The name means "German (Deutsche) Air (Luft) Shipping Company (Reederei)". D.L.R. was reorganized as Aero Lloyd AG in 1923. In 1926 the German government forced the airline to merge with Junkers Luftverkehr to form Deutsche Luft Hansa, the flag carrier of the Weimar Republic. The airline's logo was a stylised crane, designed by Professor Otto Firle. This was adopted by Deutsche Luft Hansa in 1926, and again by Lufthansa in 1953.

The AEG company, a large producer of electrical equipment, started building airplanes for the military during World War I. To create continued demand for this new product after the end of the war, the company started a commercial airline, the D.L.R. Walther Rathenau, chairman of the board of AEG, was the driving force behind the airline. In spite of receiving government subsidies the airline was not profitable, so in 1923 AEG reorganized the D.L.R. and transferred its assets and operations to a new airline: Deutscher Aero-Lloyd. This was a joint venture of AEG, the HAPAG, Luftschiffbau Zeppelin, the Deutsche Bank and Dornier Metallbauten.

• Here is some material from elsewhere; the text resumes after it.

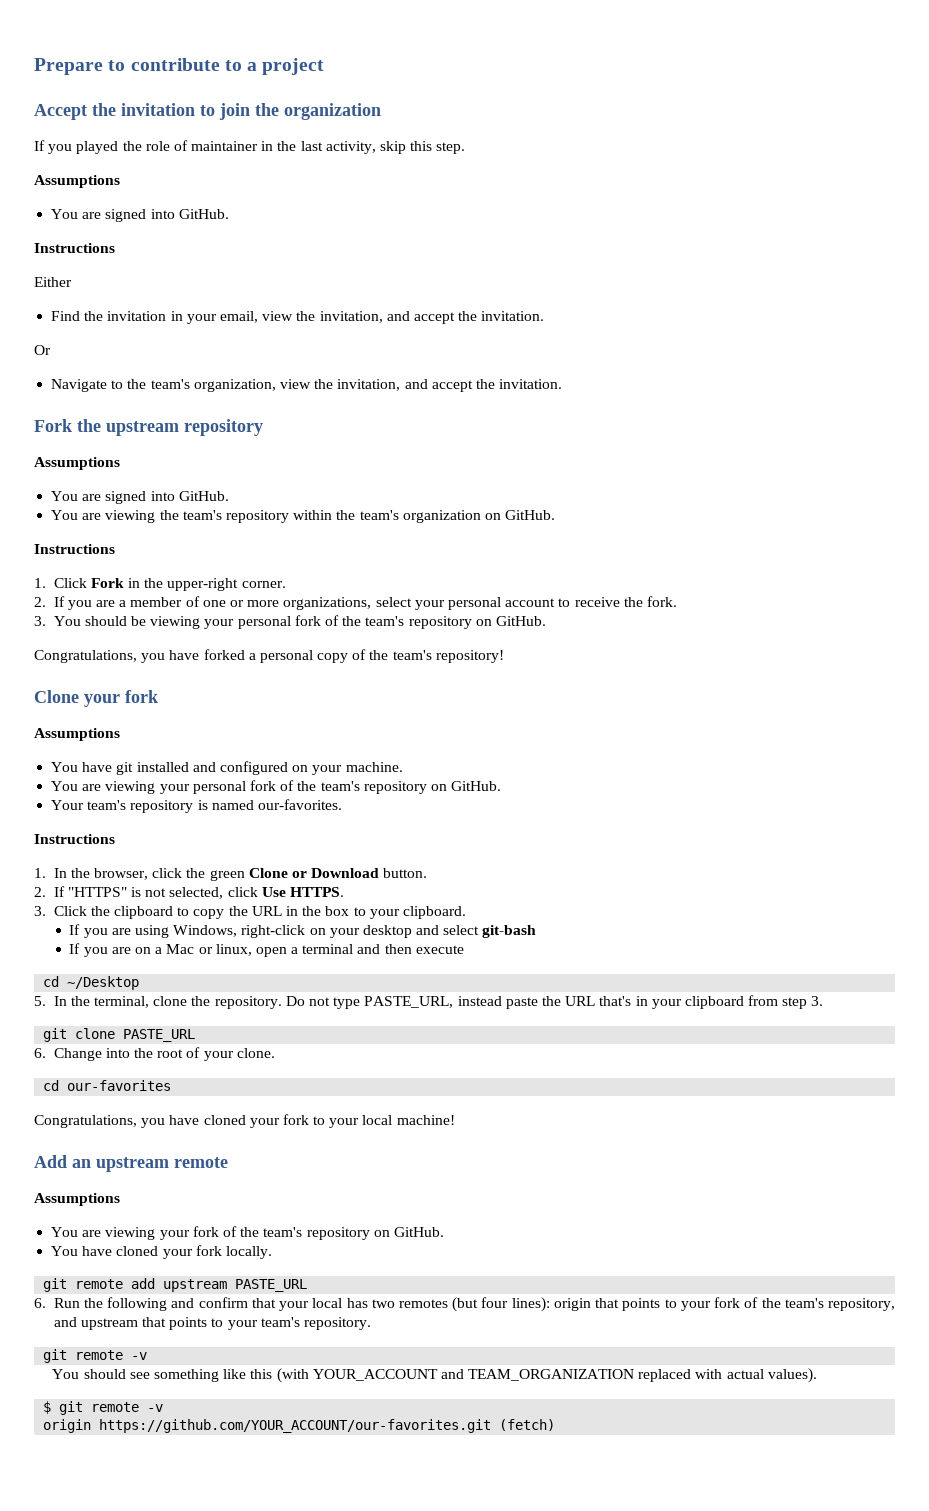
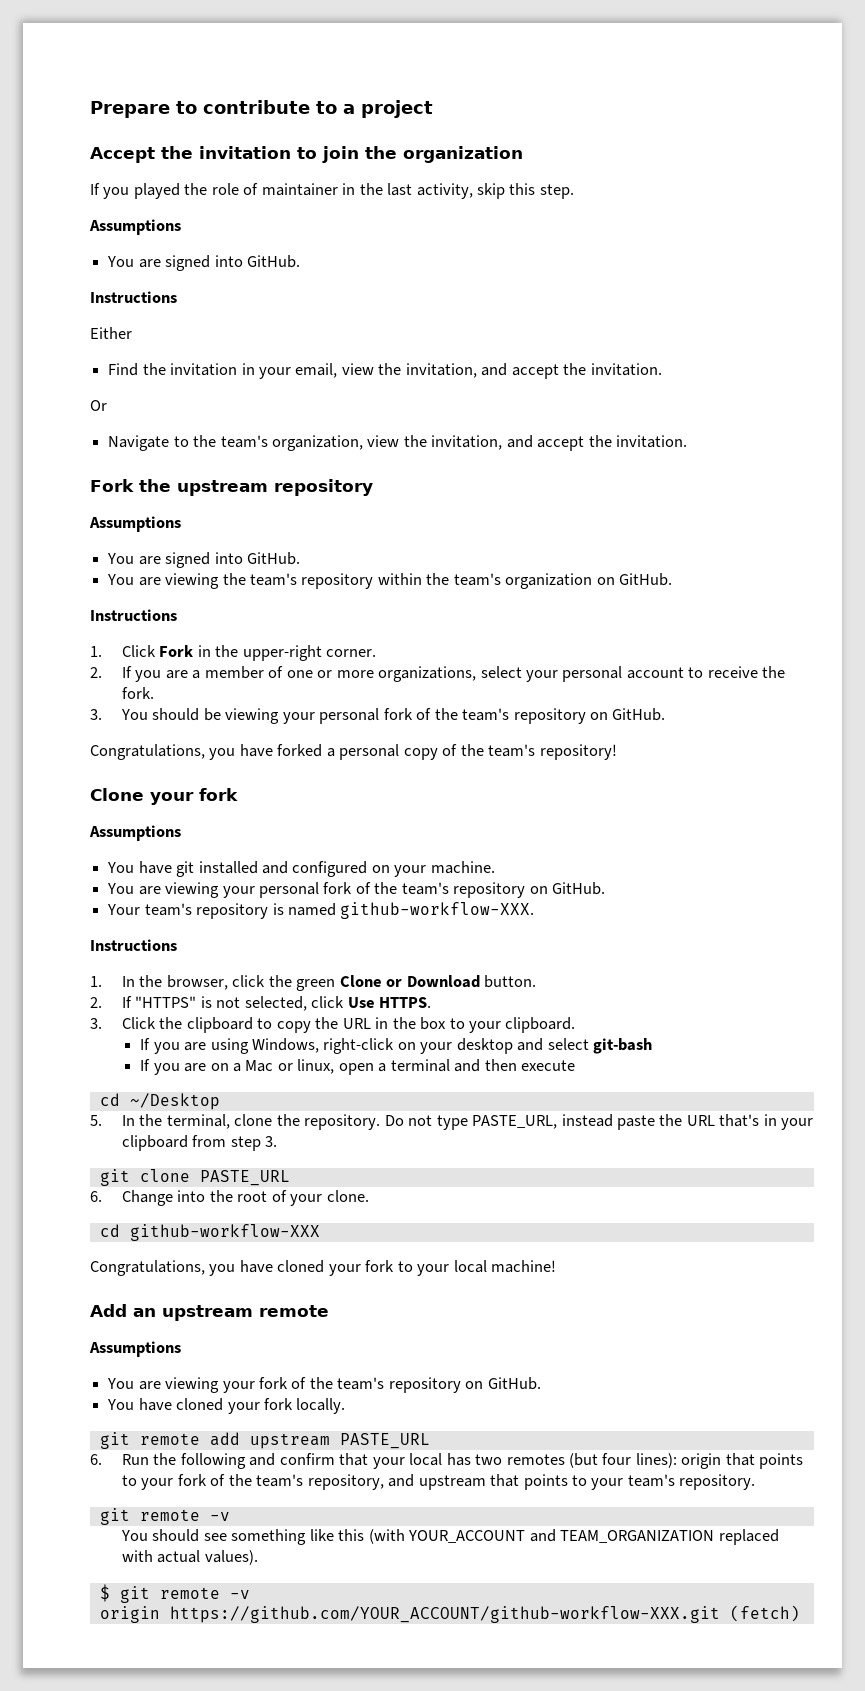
[257,799,342,810] our-favorites. -> [340,902,535,919] github-workflow-XXX.
[67,1080,172,1091] our-favorites -> [129,1224,320,1241] github-workflow-XXX
[99,1419,492,1433] https://github.com/YOUR_ACCOUNT/our-favorites.git -> [169,1606,720,1623] https://github.com/YOUR_ACCOUNT/github-workflow-XXX.git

D.L.R. was the first German airline to use heavier than air aircraft. DELAG was the first German airline and the first airline in the world, but operated lighter than air airships made by the Zeppelin company. Like many other early European airlines, the D.L.R. operated former World War I military machines, e.g. the AEG J.II, LVG C.VI. At first all passengers rode in open cockpits, then some airplanes were modified to seat two or three passengers in an enclosed cabin.

The first D.L.R. flight was on February 5, 1919, carrying mail and newspapers from Berlin to Weimar. The airline began carrying passengers in the following month. More destinations were added, e.g. Hamburg, Hannover. In its first year, 1919, the airline operated regularly scheduled flights on routes with a combined length of 1580 km (nearly 1000 miles). By 1921 the route network was more than 3000 km (1865 miles) long, and included destinations in the Netherlands, Scandinavia and the Baltic Republics.

In 1919, D.L.R. was one of the founding members of International Air Traffic Association, the predecessor to today's IATA.

In 1920 the D.L.R. carried 2665 passengers, in 1921 8341. From 1919 to 1921 there were no serious accidents and no fatalities, only some minor injuries. Since instrument flight had not been developed yet, flying was only possible in good weather. Out of all flights scheduled in 1919 92% were actually flown. In 1921 this rate increased to 96%. However the airline did not operate in the winter months.